▶ _WORK TO BE COMPLETED_
Filter the entries and keep only the lines where the string "icon" appears.

Front-end code edit data
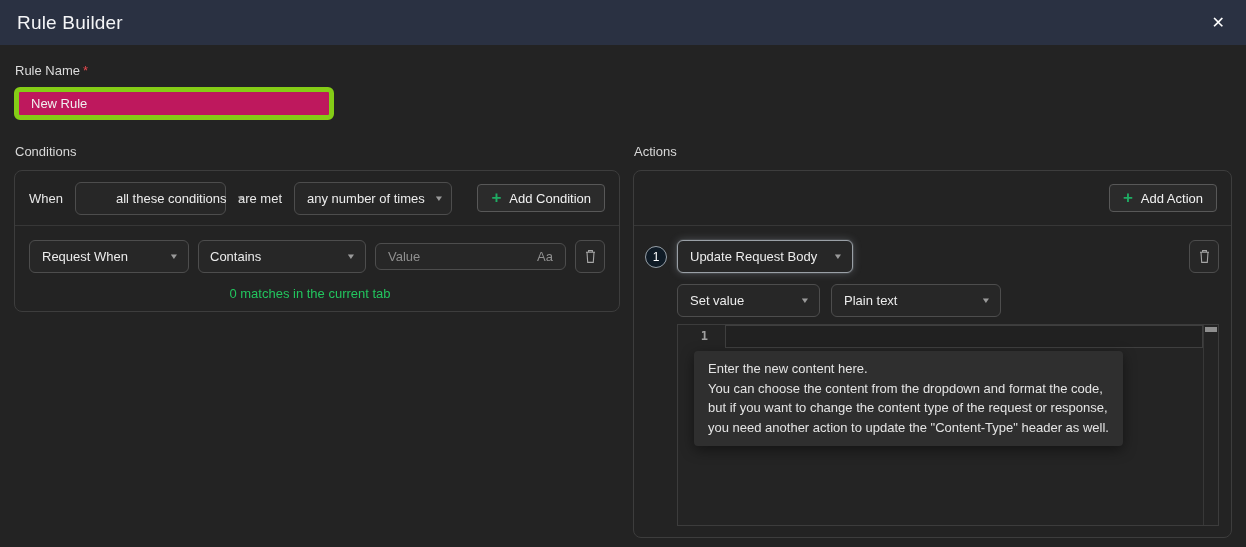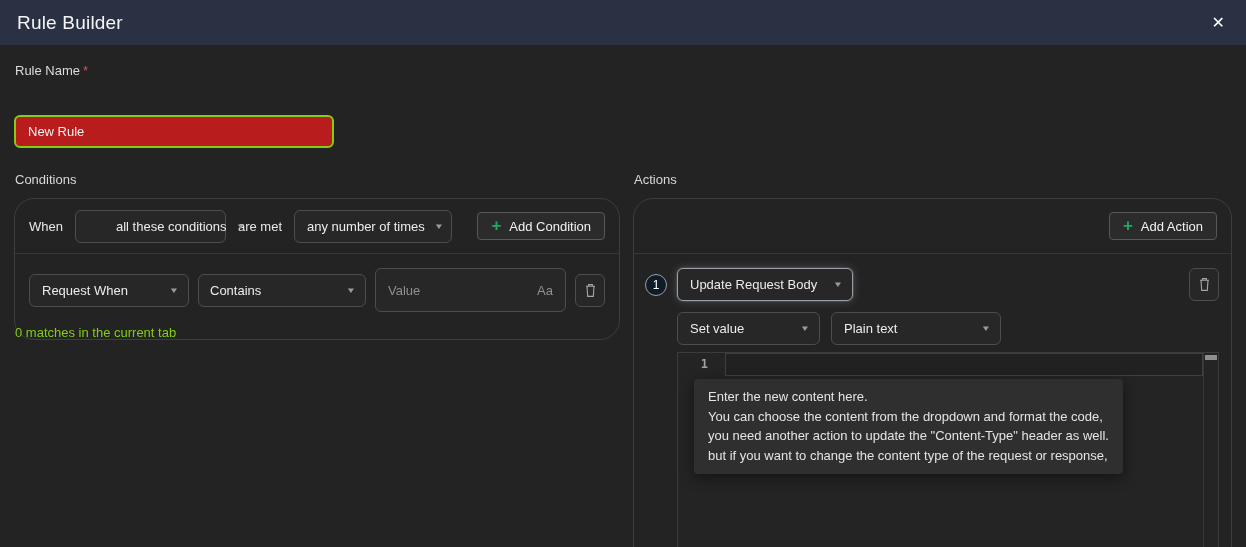--- a/index.html
+++ b/index.html
@@ -21,32 +21,31 @@
   }
   .modal-title { font-size: 19px; color: #f4f5f7; letter-spacing: .2px; }
   .close-btn { color: #ffffff; font-size: 16px; cursor: pointer; line-height: 1; padding: 2px 4px; }
 
   
   .content { padding: 17px 14px 0 14px; }
   .field-label { font-size: 13px; color: #dcdcdc; margin: 1px 0 9px 1px; }
   .req-mark { color: #e5484d; margin-left: 3px; }
   .text-input {
     width: 320px; height: 33px;
-    background: #b91c1c; border: 2px solid #84cc16; border-radius: 6px;
+    background: #be185d; border: 5px solid #84cc16; border-radius: 6px;
     color: #f0f0f0; font-size: 13px; padding: 0 12px; outline: none;
     font-family: "Liberation Sans", sans-serif;
-    margin-top: 28px;
   }
 
   .columns { display: flex; gap: 13px; margin-top: 24px; }
   .col-left { width: 606px; flex: none; }
   .col-right { flex: 1; min-width: 0; }
   .section-label { font-size: 13px; color: #d8d8d8; margin-bottom: 11px; margin-left: 1px; }
 
-  .panel { border: 1px solid #3d3d3d; border-radius: 20px; background: #232323; }
+  .panel { border: 1px solid #3d3d3d; border-radius: 8px; background: #232323; }
   .panel-conditions { height: 142px; }
   .panel-actions { height: 368px; }
 
   .panel-header {
     height: 55px; display: flex; align-items: center;
     padding: 0 14px; gap: 12px;
     border-bottom: 1px solid #373737;
   }
   .inline-label { font-size: 13px; color: #e8e8e8; white-space: nowrap; }
   .exec-label { font-size: 13px; color: #e6e6e6; }
@@ -73,35 +72,35 @@
   .add-btn {
     height: 28px; display: flex; align-items: center; gap: 8px;
     background: #2b2b2b; border: 1px solid #585858; border-radius: 4px;
     color: #f2f2f2; font-size: 13px; padding: 0 13px; margin-left: auto;
     cursor: pointer; font-family: "Liberation Sans", sans-serif; white-space: nowrap;
   }
   .plus-icon { color: #1fab63; font-size: 17px; font-weight: 700; line-height: 1; margin-top: -1px; }
 
   .condition-row { display: flex; gap: 9px; padding: 14px 14px 0 14px; align-items: center; }
   .value-box {
-    flex: 1; min-width: 0; height: 44px;
+    flex: 1; min-width: 0; height: 27px;
     border: 1px solid #4d4d4d; border-radius: 6px; background: #272727;
     display: flex; align-items: center; justify-content: space-between;
     padding: 0 12px; cursor: text; text-align: center;
   }
   .value-placeholder { color: #8f8f8f; font-size: 13px; }
   .aa-toggle { color: #909090; font-size: 13px; cursor: pointer; }
 
   .icon-btn {
     width: 30px; height: 33px; flex: none;
     border: 1px solid #4d4d4d; border-radius: 6px; background: #272727;
     display: flex; align-items: center; justify-content: center; cursor: pointer;
   }
 
-  .matches-text { text-align: left; color: #84cc16; font-size: 13px; padding: 13px 14px 0 0; }
+  .matches-text { text-align: center; color: #22c55e; font-size: 13px; padding: 13px 14px 0 0; }
 
   
   .action-row { display: flex; align-items: center; padding: 14px 12px 0 11px; }
   .index-badge {
     width: 22px; height: 22px; border-radius: 50%; flex: none;
     background: #0f1b26; border: 1px solid #97a0a8;
     color: #ffffff; font-size: 12px;
     display: flex; align-items: center; justify-content: center;
     margin-right: 10px;
   }
@@ -240,22 +239,22 @@
 
           <div class="code-editor">
             <div class="gutter-num">1</div>
             <div class="active-line"></div>
             <div class="editor-scrollbar">
               <div class="thumb"></div>
             </div>
             <div class="editor-tooltip">
               <div>Enter the new content here.</div>
               <div>You can choose the content from the dropdown and format the code,</div>
+              <div>but if you want to change the content type of the request or response,</div>
               <div>you need another action to update the "Content-Type" header as well.</div>
-              <div>but if you want to change the content type of the request or response,</div>
             </div>
           </div>
 
         </div>
       </div>
 
     </div>
   </div>
 </div>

▶ _COMPLETED EXERCISE_
   .plus-icon { color: #1fab63; font-size: 17px; font-weight: 700; line-height: 1; margin-top: -1px; }
   .icon-btn {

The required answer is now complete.